## LISTED ENTRIES
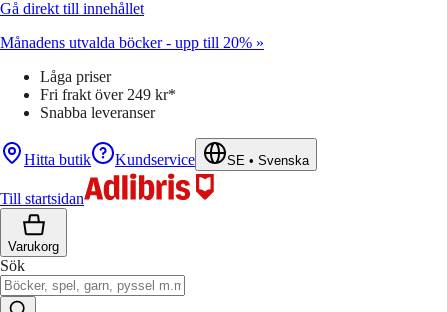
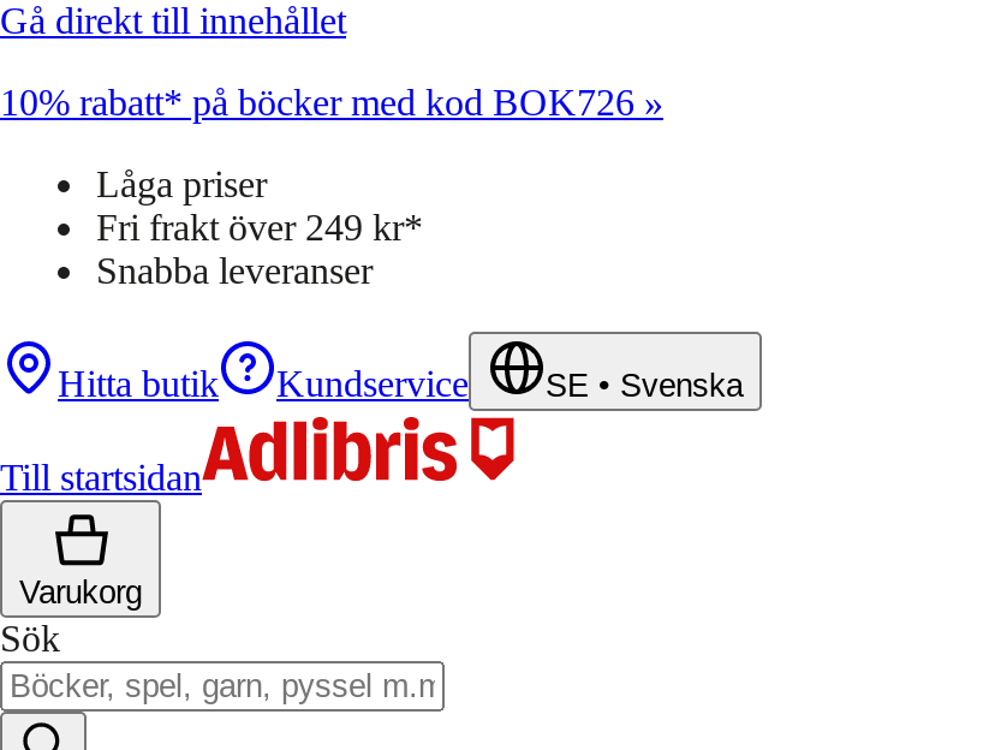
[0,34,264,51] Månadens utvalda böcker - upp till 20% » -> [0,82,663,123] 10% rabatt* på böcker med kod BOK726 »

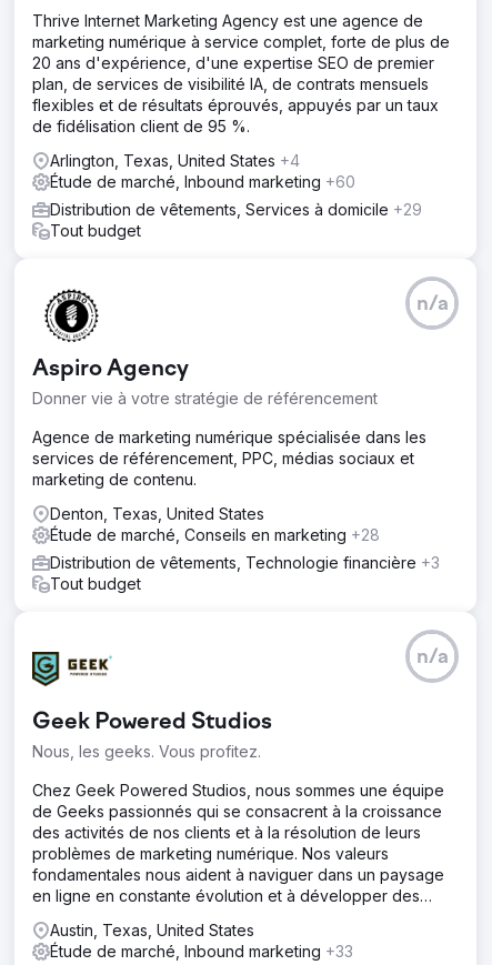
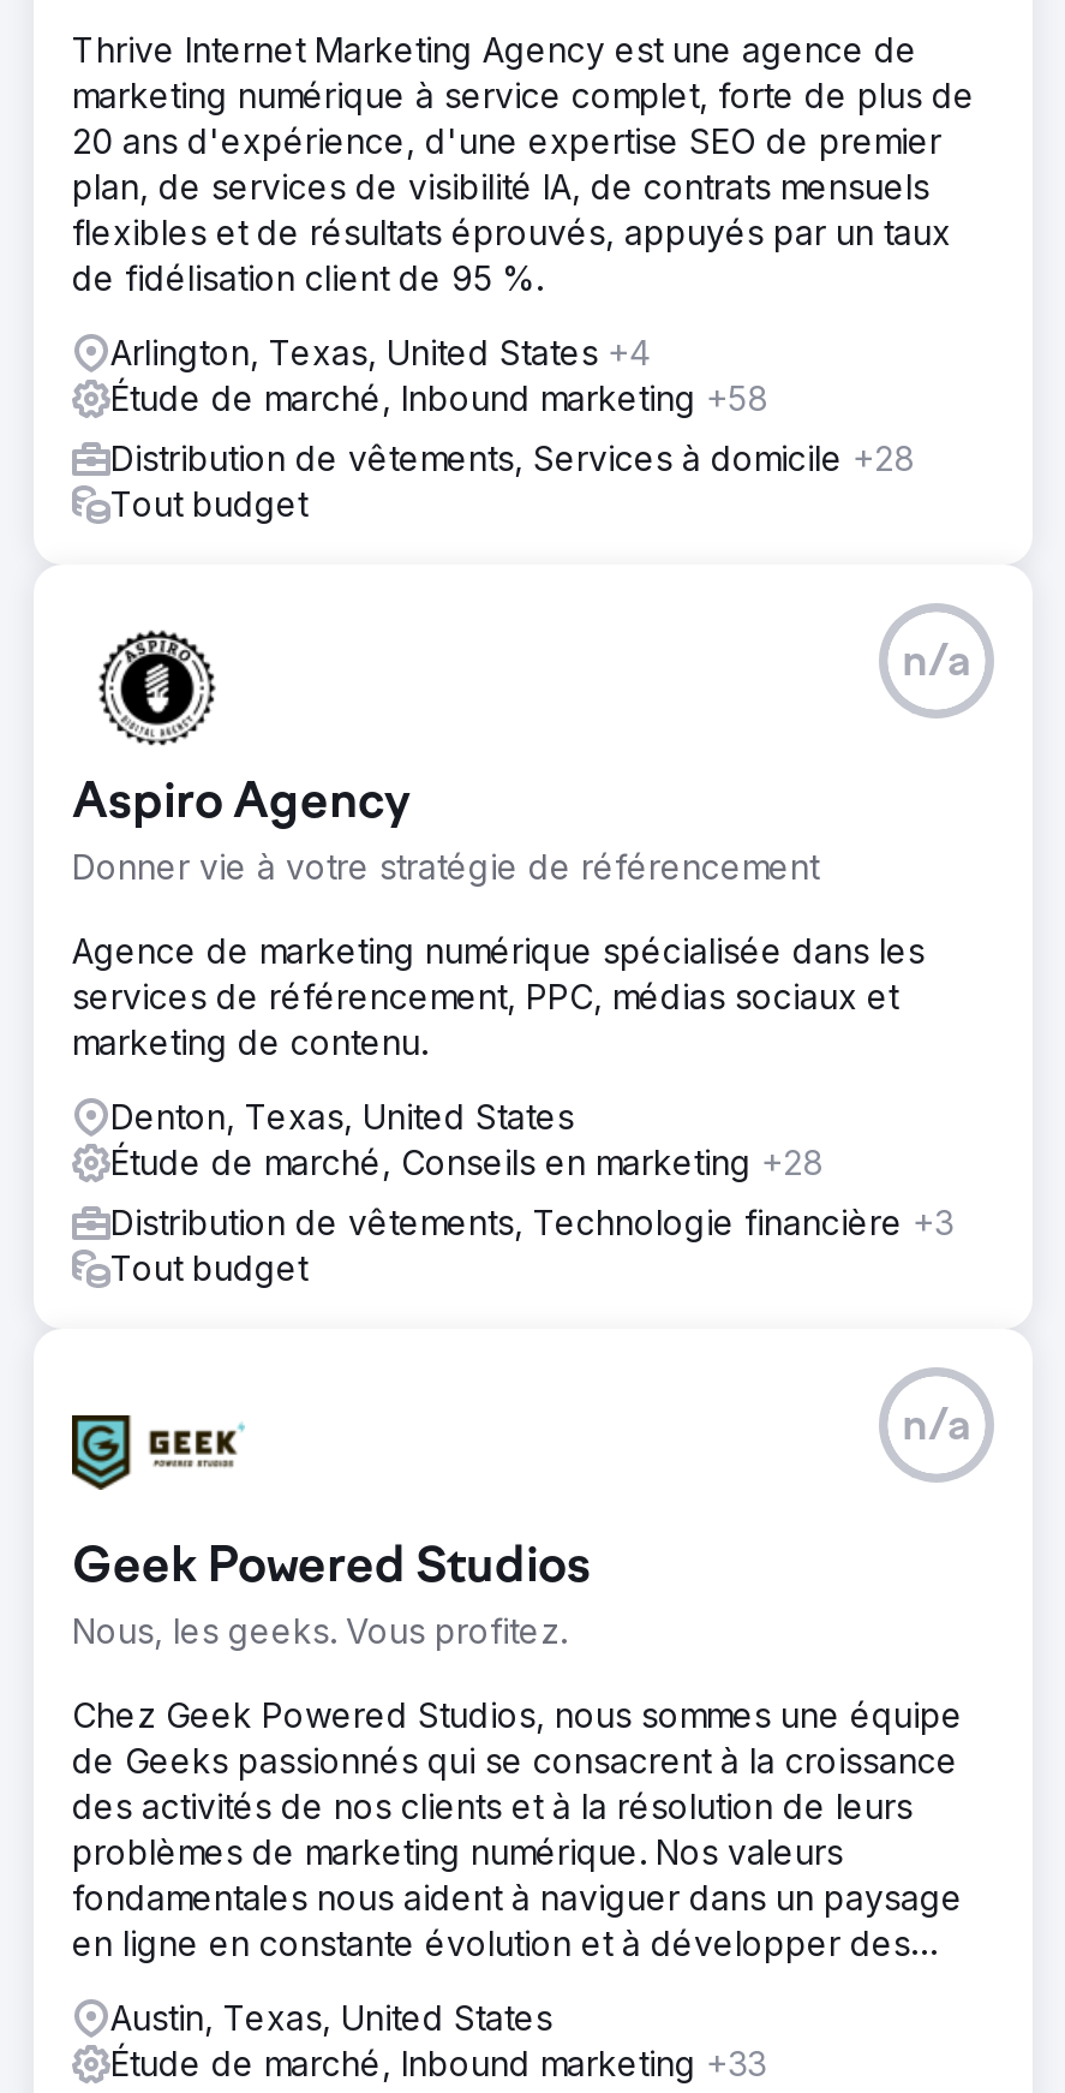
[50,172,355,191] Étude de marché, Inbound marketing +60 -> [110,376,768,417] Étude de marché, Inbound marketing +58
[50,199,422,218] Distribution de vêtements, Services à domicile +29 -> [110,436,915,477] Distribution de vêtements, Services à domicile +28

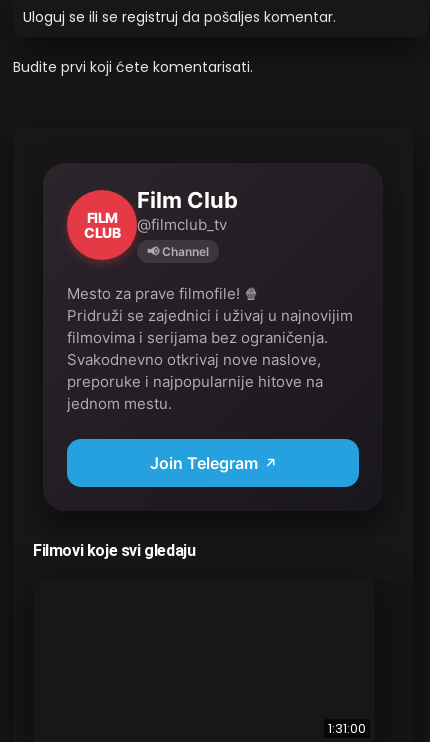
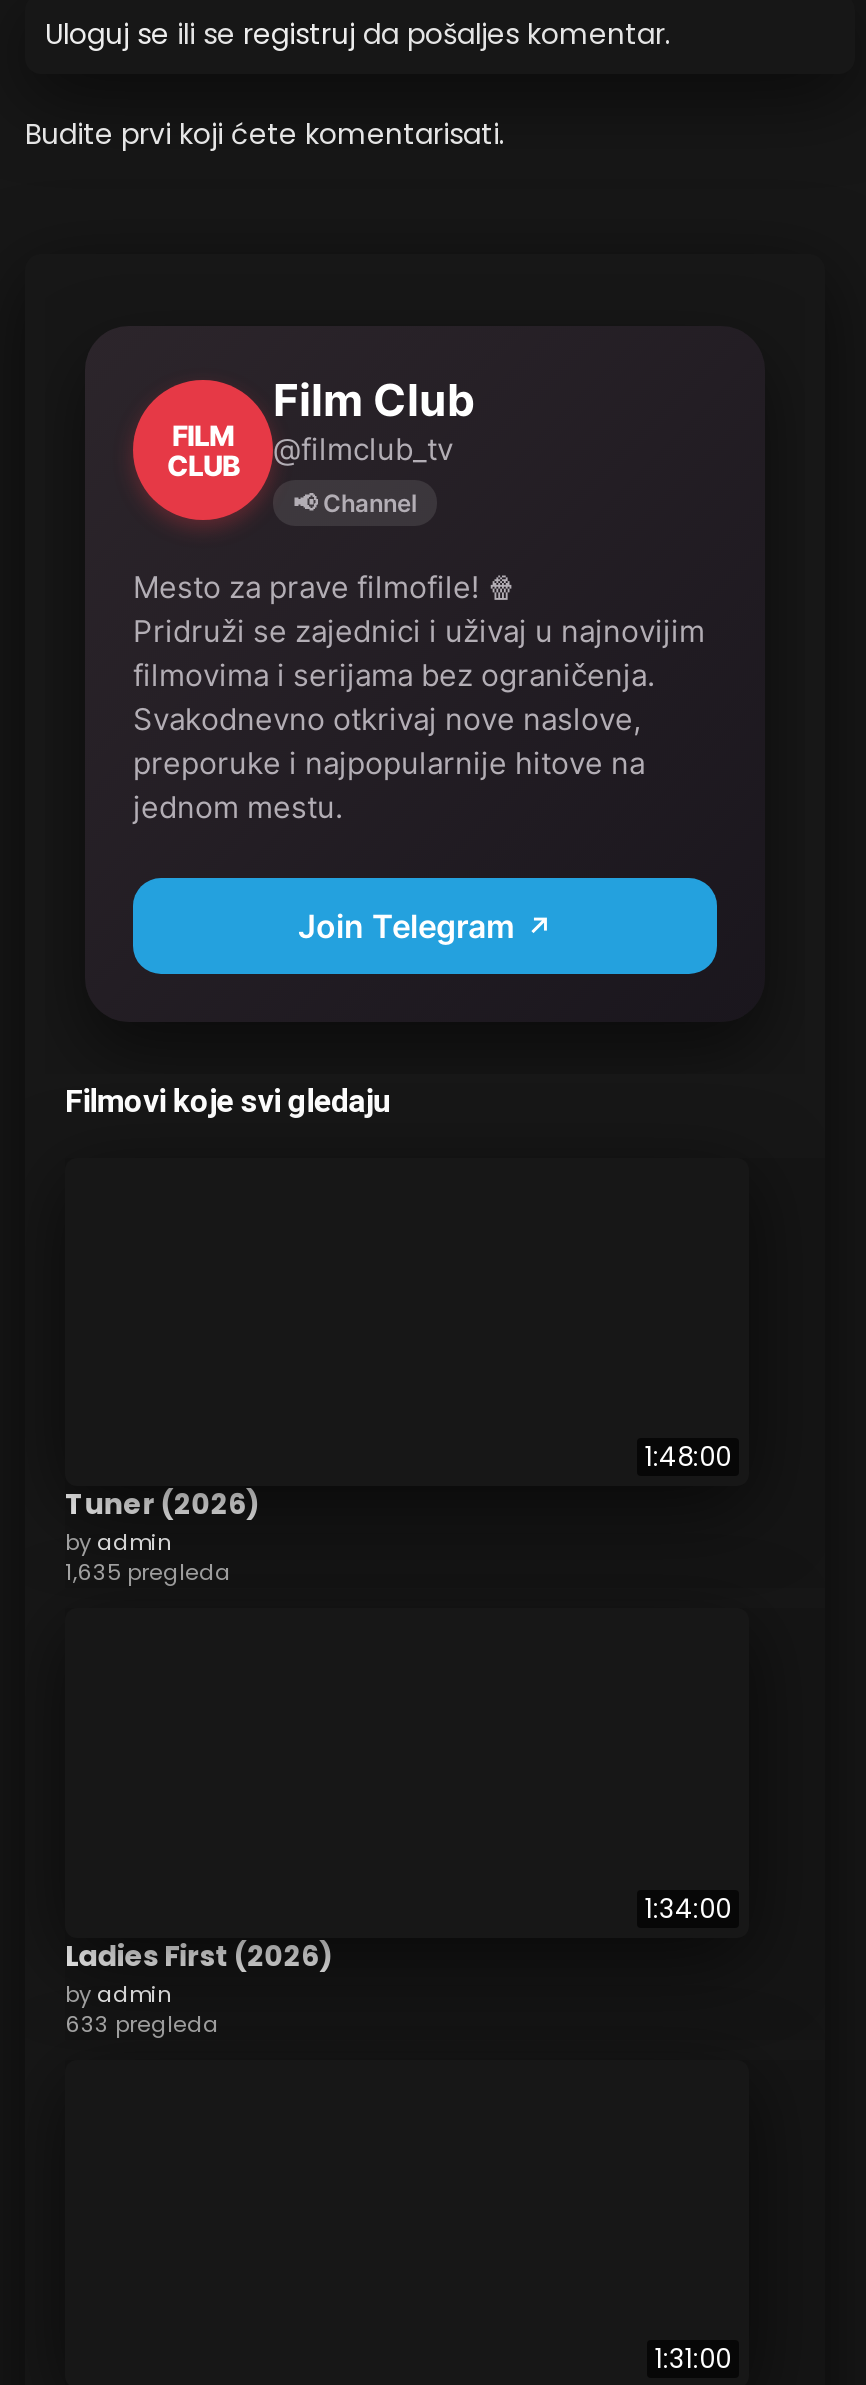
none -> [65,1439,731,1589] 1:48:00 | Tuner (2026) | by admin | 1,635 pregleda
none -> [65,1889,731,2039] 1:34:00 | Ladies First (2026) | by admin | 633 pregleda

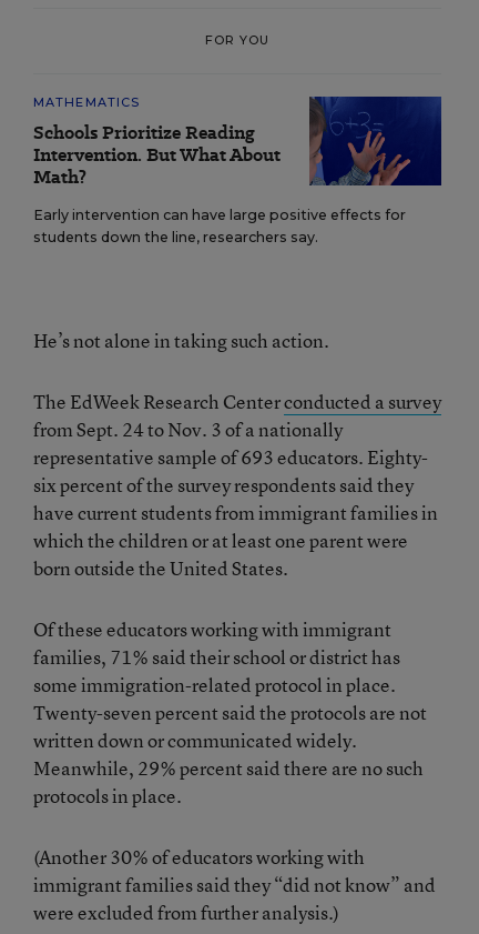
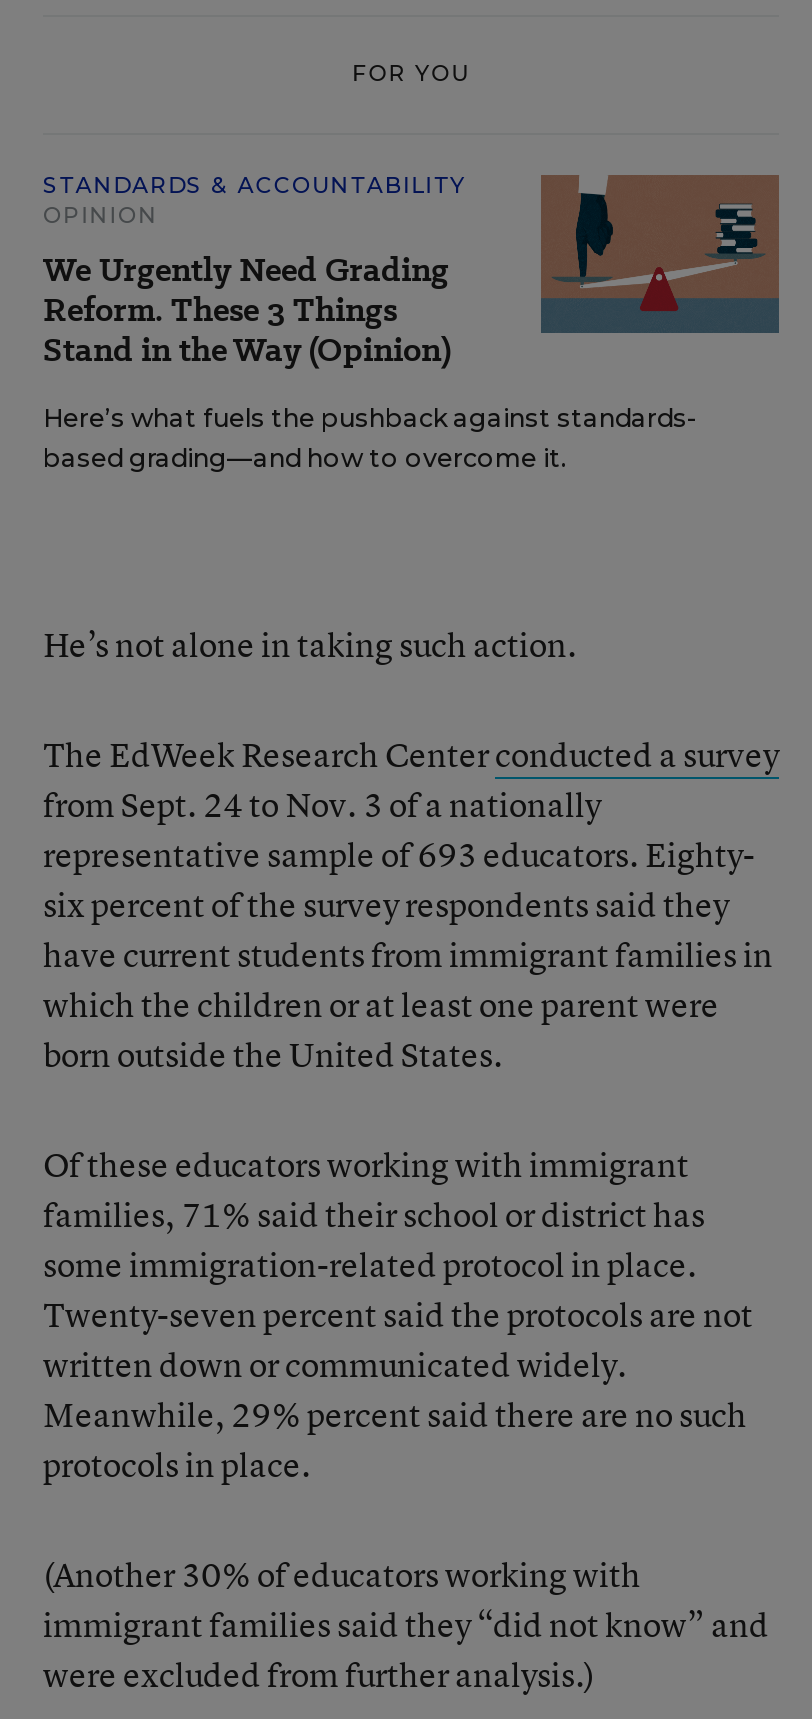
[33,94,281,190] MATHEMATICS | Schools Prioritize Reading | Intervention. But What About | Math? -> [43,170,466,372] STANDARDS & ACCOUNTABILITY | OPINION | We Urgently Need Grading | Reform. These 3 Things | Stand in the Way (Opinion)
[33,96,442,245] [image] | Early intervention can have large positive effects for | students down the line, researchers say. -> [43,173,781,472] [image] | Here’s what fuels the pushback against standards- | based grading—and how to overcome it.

## WHAT TO WORK ON
Lines holding the word "pregleda" in the records above: how many are there? Answer with the number only.

## THE COMPLETED TASK
2